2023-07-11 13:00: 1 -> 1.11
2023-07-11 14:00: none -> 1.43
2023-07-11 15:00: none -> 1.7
---------------
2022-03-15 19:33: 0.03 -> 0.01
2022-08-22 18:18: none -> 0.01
---------------
[Required action] Return exactly the lines above from the line that has "2023-07-11 13:00: 1 -> 1.11" through the line that has "2023-07-11 15:00: none -> 1.7", inclusive, and nothing else.

[Answer to this exercise]
2023-07-11 13:00: 1 -> 1.11
2023-07-11 14:00: none -> 1.43
2023-07-11 15:00: none -> 1.7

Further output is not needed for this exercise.